The reason there is so much hype around sustainability has to do with a widespread awareness that we as humans benefit from ecosystem services.
What are Ecosystem Services? Goods and services that provide direct and indirect benefits to us from processes involving the interaction of living elements, such as vegetation and soil organisms and non-living elements such as bedrock, water and air.
The quality of our lives, including our economic cycles, are directly impacted by changes in these processes. The goal, obviously, is to achieve a positive impact.
The Services provided by a functioning Ecosystem include:
- Global Climate Regulation – we need breathable air and sequestered greenhouse gases to maintain the balance of atmospheric gases at historic levels.
- Local Climate Regulation – Shading, evapotranspiration and windbreaks can positively impact local temperatures, precipitation and humidity, and reduce energy costs.
- Air and Water cleansing – We all need clean air and water!
- Water supply and regulation – Even here in the Great Lakes region we need to recharge our aquifers and watersheds.
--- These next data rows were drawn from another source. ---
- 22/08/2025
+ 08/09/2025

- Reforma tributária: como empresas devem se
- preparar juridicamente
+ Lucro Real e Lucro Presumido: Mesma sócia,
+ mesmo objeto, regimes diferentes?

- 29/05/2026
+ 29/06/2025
- Erosion and sediment control
- Hazard mitigation – reduce damage from flooding and drought.
- Pollination – Remember biology 101? Our crops and our ability to be fed require pollinators. Healthy food equals health people. This is the start to long-term healthcare reform.
- Habitat functions. – This was Biology 201 – you might have missed it. The rivets of our world are the diverse animal and insect populations. We need genetic diversity in plants and animals, and right now the rivets are popping out as essential populations decline and disappear.
- Waste decomposition and treatment – We can either participate in the cycles of an ecosystem, or crowd ourselves out with our garbage.
- Human health and well-being – Another step in healthcare reform. Interaction with nature is proven to enhance physical, mental and social well-being, making us happier and more productive and content. Human energy is valuable, too, and shouldn’t be wasted or taken for granted.
- Food and renewable non-food products – A healthy ecosystem provides us with food, fuel, energy and medicine—at a lower cost!
- Cultural benefits – The good life embraces cultural, educational, aesthetic and spiritual experiences as a result of interaction with nature.
So, how do we get there? By examining those activities ‘we’ve always done’ and asking ourselves, can it be done different? A change in mindset will result in innovation. In many cases, it’s a return to common sense.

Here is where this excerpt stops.